Early habitat shows life was stressful for early humans
The two species of hominins are Paranthropus boisei - robust and pretty small-brained - and Homo habilis, a lighter-boned species.
Washington: Life was no picnic for our ancestors 1.8 million years ago, as they had to constantly compete with carnivores for their food, say scientists who pieced together an early human habitat for the first time.
Our human ancestors, who looked like a cross between apes and modern humans, had access to food, water and shady shelter at a site in Tanzania, researchers said.
They even had lots of stone tools with sharp edges, said Gail M Ashley, a professor in the Rutgers University in US.
"It was a very stressful life because they were in continual competition with carnivores for their food," said Ashley.
Researchers carefully reconstructed an early human landscape on a fine scale, using plant and other evidence collected at the site.
The landscape reconstruction may help paleoanthropologists develop ideas and models on what early humans were like, how they lived, how they got their food (especially protein), what they ate and drank and their behaviour, Ashley said.
The site, discovered in 1959, uncovered thousands of animal bones and stone tools. Through exhaustive excavations in the last decade scientists collected numerous soil samples and studied them via carbon isotope analysis.

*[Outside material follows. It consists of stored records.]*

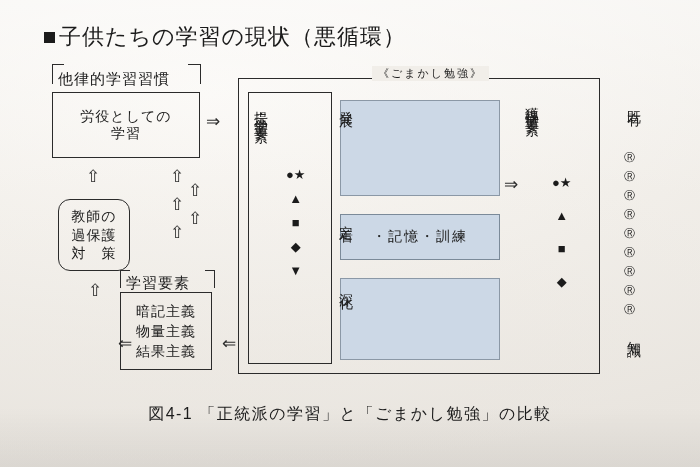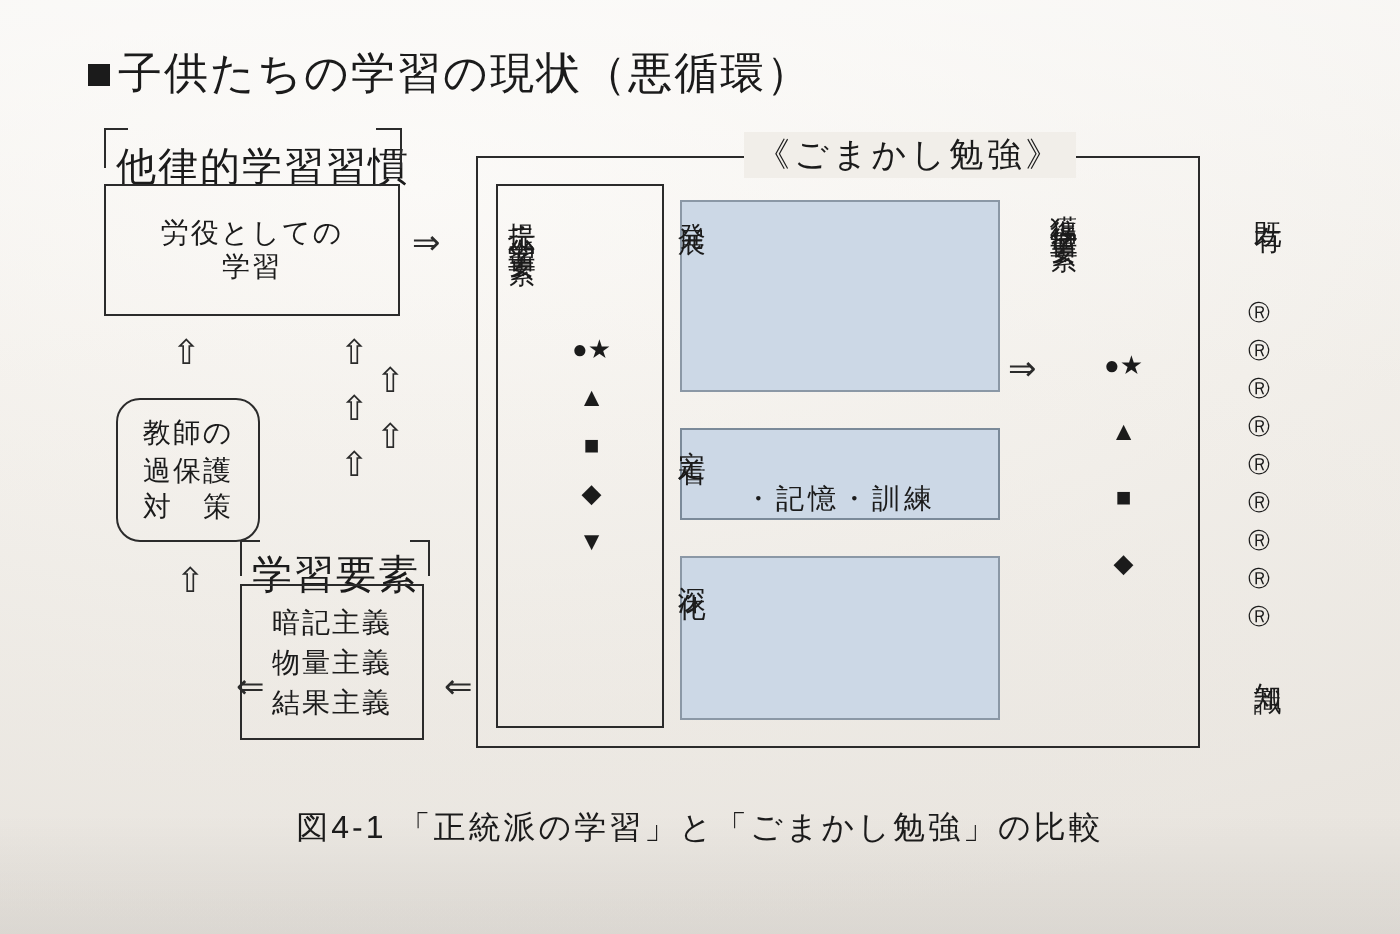--- a/index.html
+++ b/index.html
@@ -44,42 +44,42 @@
   }
   .shade { background:#ccd8e6; }
   .noborder { border:none; }
 
   .vtext {
     position:absolute;
     writing-mode:vertical-rl; text-orientation:upright;
     font-size:14px; letter-spacing:3px; line-height:1.1;
   }
 
-  .lbl { position:absolute; font-size:20px; letter-spacing:1px; white-space:nowrap;text-align:right; }
+  .lbl { position:absolute; font-size:15px; letter-spacing:1px; white-space:nowrap;text-align:right; }
 
   
   .ln { position:absolute; background:#2b2b2b; }
   .lnh { height:1.3px; }
   .lnv { width:1.3px; }
 
   
   .harrow { position:absolute; font-size:17px; line-height:1; color:#2b2b2b; }
 
   
   .symcol { position:absolute; display:flex; flex-direction:column; align-items:center; }
   .sym { font-size:13px; line-height:1; margin:0; }
 
   .regmark { position:absolute; font-size:11px; line-height:1; letter-spacing:0; }
 
-  .title-mid { position:absolute; font-size:17px; letter-spacing:2px; white-space:nowrap; }
+  .title-mid { position:absolute; font-size:11px; letter-spacing:2px; white-space:nowrap; }
 
   .mid-band {
     position:absolute; box-sizing:border-box; background:#ccd8e6;
     border:1.2px solid #7b8a99;
-    display:flex; align-items:flex-end; justify-content:center;
+    display:flex; align-items:center; justify-content:center;
     font-size:14px; letter-spacing:2px;
   }
 </style>
 </head>
 <body>
 
 <div id="page">
 
   <div class="hd">
     <span class="sq"></span><span>子供たちの学習の現状（悪循環）</span>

The landscape had a freshwater spring, wetlands and woodland as well as grasslands, researchers said.
"We were able to map out what the plants were on the landscape with respect to where the humans and their stone tools were found," Ashley said.
"That's never been done before. Mapping was done by analysing the soils in one geological bed, and in that bed there were bones of two different hominin species," she said.
The two species of hominins, or early humans, are Paranthropus boisei - robust and pretty small-brained - and Homo habilis, a lighter-boned species.
Homo habilis had a bigger brain and was more in sync with our human evolutionary tree, said Ashley.
Both species were about 4.5 to 5.5 feet tall, and their lifespan was likely about 30 to 40 years.
Based on the high concentration of bones, the primates probably obtained carcasses elsewhere and ate the meat in the woods for safety, Ashley said.
A layer of volcanic ash covered the site's surface, nicely preserving the bones and organic matter, said Ashley.
On the site, scientists found thousands of bones from animals such as giraffes, elephants and wildebeests, swift runners in the antelope family.
The hominins may have killed the animals for their meat or scavenged leftover meat. Competing carnivores included lions, leopards and hyenas, which also posed a threat to hominin safety, according to Ashley.
The hominins' food also may have included wetland ferns for protein and crustaceans, snails and slugs.
Scientists think the hominins likely used the site for a long time, perhaps tens or hundreds of years, Ashley said.
The findings were published in the journal PNAS.